CYOO #38: The year that freed me from plans
|Carolyn Yoo||Dec 21, 2020|
The year started off with great ambitions. Armed with a north star visioning exercise that I did with my project coach, I felt motivated to use my skills towards empowering others to create and live meaningfully. The idea of having this unified purpose behind everything I did seemed important at the time, so that I could act with intention and feel a sense of fulfillment across my various pursuits. The cornerstone for this purpose was Modern Doing, a side project interview series dedicated to exploring how people find meaning through work. I didn’t know what the grand vision for this project was, but connecting with others who struggled with their search for meaning and sharing these stories was in itself very rewarding.
Then came COVID. In the beginning I stuck to the schedule of publishing an interview every other week, all conducted in person pre-pandemic. I had the pleasure of connecting with Al, and our heartfelt conversations around work and meaning as well as plans to create a course around these topics fueled me for a while. But over time everything related to Modern Doing felt like busy work. The project increasingly felt out of touch—though people still aimed to find meaning in their work, there were so many other needs to prioritize that weren’t being met, highlighted even more than before because of the pandemic.
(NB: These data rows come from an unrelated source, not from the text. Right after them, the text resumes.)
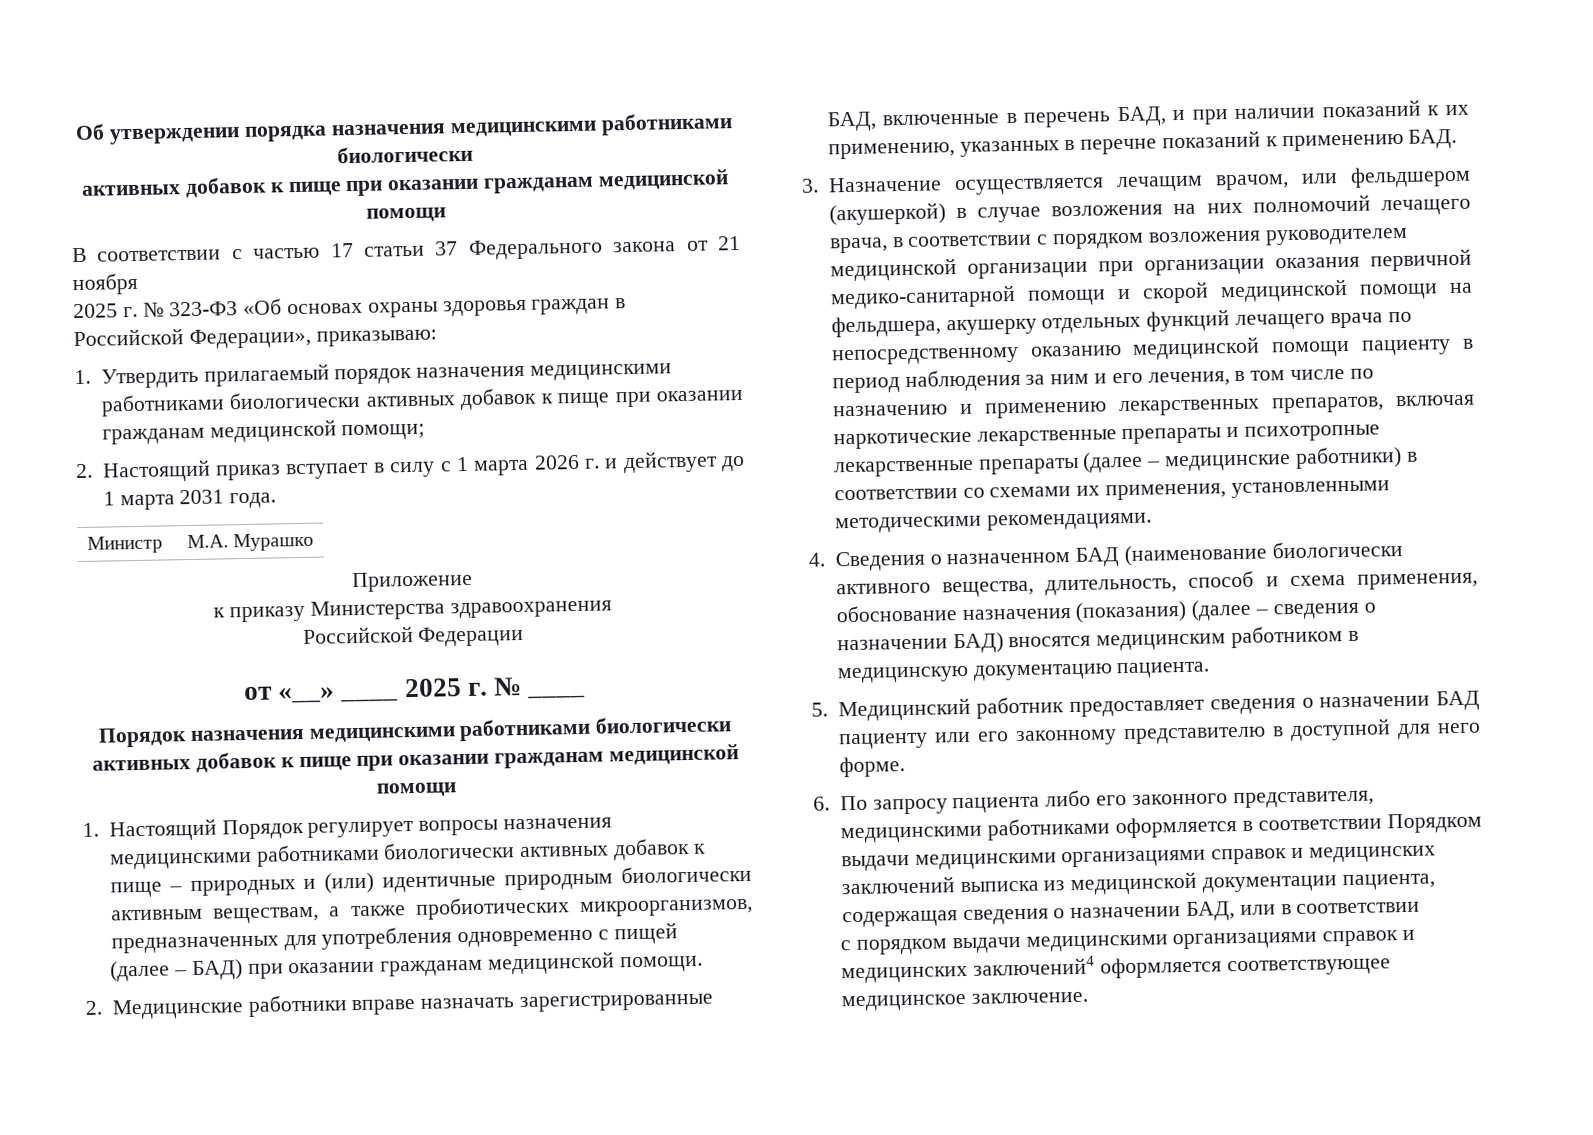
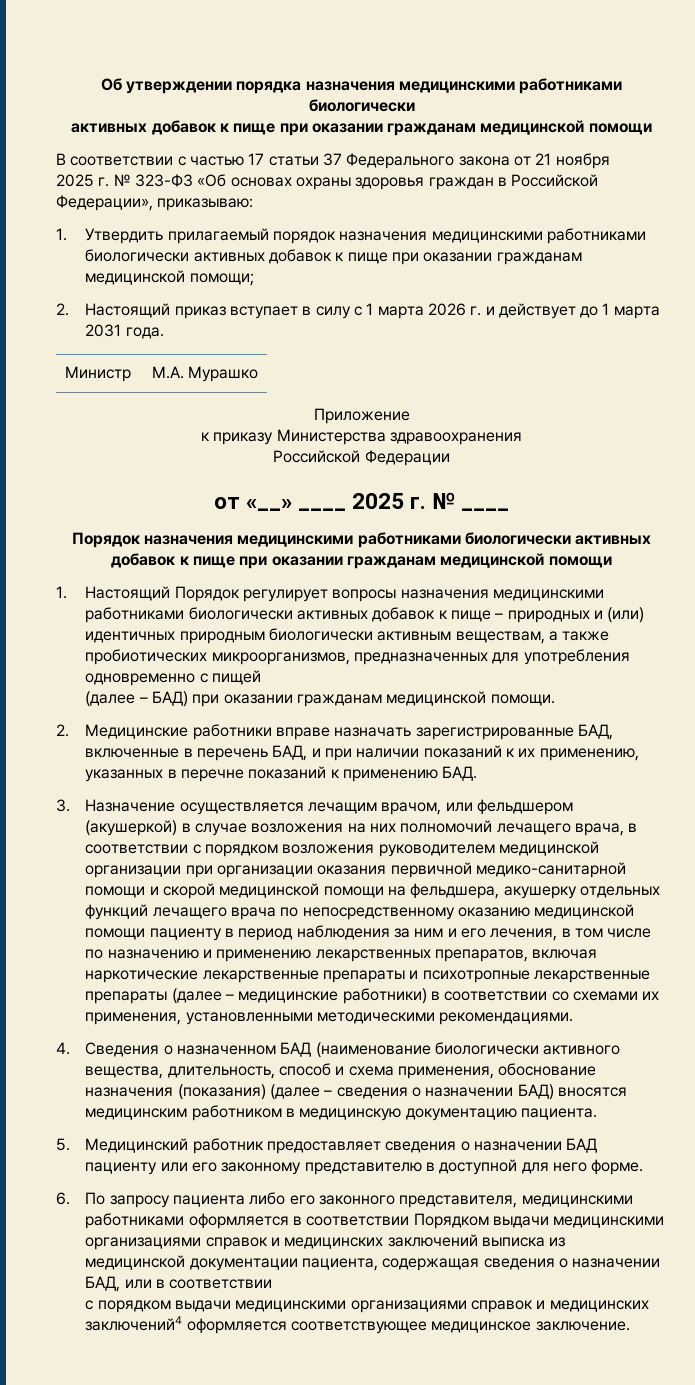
- 1. Настоящий Порядок регулирует вопросы назначения медицинскими работниками биологически активных добавок к пище – природных и (или) идентичные природным биологически активным веществам, а также пробиотических микроорганизмов, предназначенных для употребления одновременно с пищей
+ 1. Настоящий Порядок регулирует вопросы назначения медицинскими работниками биологически активных добавок к пище – природных и (или) идентичных природным биологически активным веществам, а также пробиотических микроорганизмов, предназначенных для употребления одновременно с пищей

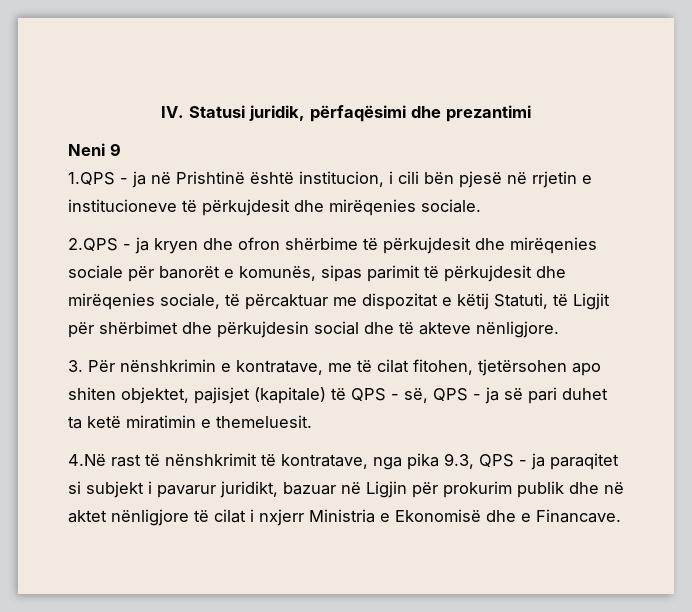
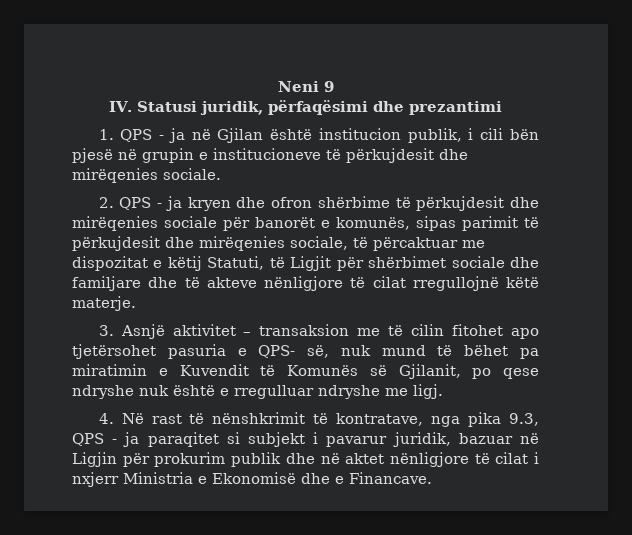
+ Neni 9
- Neni 9
- 1.QPS - ja në Prishtinë është institucion, i cili bën pjesë në rrjetin e institucioneve të përkujdesit dhe mirëqenies sociale.
+ 1. QPS - ja në Gjilan është institucion publik, i cili bën pjesë në grupin e institucioneve të përkujdesit dhe mirëqenies sociale.
- 2.QPS - ja kryen dhe ofron shërbime të përkujdesit dhe mirëqenies sociale për banorët e komunës, sipas parimit të përkujdesit dhe mirëqenies sociale, të përcaktuar me dispozitat e këtij Statuti, të Ligjit për shërbimet dhe përkujdesin social dhe të akteve nënligjore.
- 3. Për nënshkrimin e kontratave, me të cilat fitohen, tjetërsohen apo shiten objektet, pajisjet (kapitale) të QPS - së, QPS - ja së pari duhet ta ketë miratimin e themeluesit.
- 4.Në rast të nënshkrimit të kontratave, nga pika 9.3, QPS - ja paraqitet si subjekt i pavarur juridikt, bazuar në Ligjin për prokurim publik dhe në aktet nënligjore të cilat i nxjerr Ministria e Ekonomisë dhe e Financave.
+ 2. QPS - ja kryen dhe ofron shërbime të përkujdesit dhe mirëqenies sociale për banorët e komunës, sipas parimit të përkujdesit dhe mirëqenies sociale, të përcaktuar me dispozitat e këtij Statuti, të Ligjit për shërbimet sociale dhe familjare dhe të akteve nënligjore të cilat rregullojnë këtë materje.
+ 3. Asnjë aktivitet – transaksion me të cilin fitohet apo tjetërsohet pasuria e QPS- së, nuk mund të bëhet pa miratimin e Kuvendit të Komunës së Gjilanit, po qese ndryshe nuk është e rregulluar ndryshe me ligj.
+ 4. Në rast të nënshkrimit të kontratave, nga pika 9.3, QPS - ja paraqitet si subjekt i pavarur juridik, bazuar në Ligjin për prokurim publik dhe në aktet nënligjore të cilat i nxjerr Ministria e Ekonomisë dhe e Financave.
Maslow’s hierarchy of needs (below) captures this perfectly. How much space can there be towards thinking about self-fulfillment needs like creating a meaningful work life, when we were grieving job loss, worrying about loved ones’ safety, missing quality time spent with friends, and generally feeling fear and anxiety about this unknown virus?
I didn’t really know how to process this shift in attitude towards Modern Doing, nor did I really speak of it with others. On one hand, it didn’t feel like the project was a failure if I was self-diagnosing its end, letting go of my own volition. But it still felt like I had failed myself for not committing more deeply to find a way through. Looking back, I think both sides hold true—surely I could have successfully continued on and found new ways to connect and resonate with people, as other similar communities and projects have, but I am also free to change my mind and cut ties with whatever doesn’t intuitively feel right anymore.
Winding down on this side project gave me ample time to play during the hours I wasn’t working or interview prepping (getting a new day job in line with my purpose was another 2020 goal of mine, one with its own ups and downs that panned out in the best way). I turned towards exploring visual arts and crafts—painting, weaving, and punch needle embroidery in particular. Prior to this year I assumed writing and maybe dance were the only ways I could express myself creatively, and it’s felt so freeing to find new ways to create and discover wider sources of inspiration. Dancing in particular unlocks many novel sensations and emotions that continue to surprise me, and because it is a mostly private and non-capitalizable practice, it is the one most dear to my heart.
At the end of 2019, I filled out a 20 page booklet to reflect on the year and plan for the next, a true Virgo exercise (you can do it too over at Year Compass). I started this year’s booklet a few days ago and was amused by the lack of goals I wrote down for 2021, and the lack of concreteness to the goals I managed to write. Dreams like “get a new job at x” or “launch the passion project” or “cross off a place on your travel bucket list”, all items from last year, are now “travel somewhere (please?)” or “start planning to buy a house somewhere.” I am afraid to hope for anything definitive given how 2020 went, but perhaps I am also getting more comfortable with open endings.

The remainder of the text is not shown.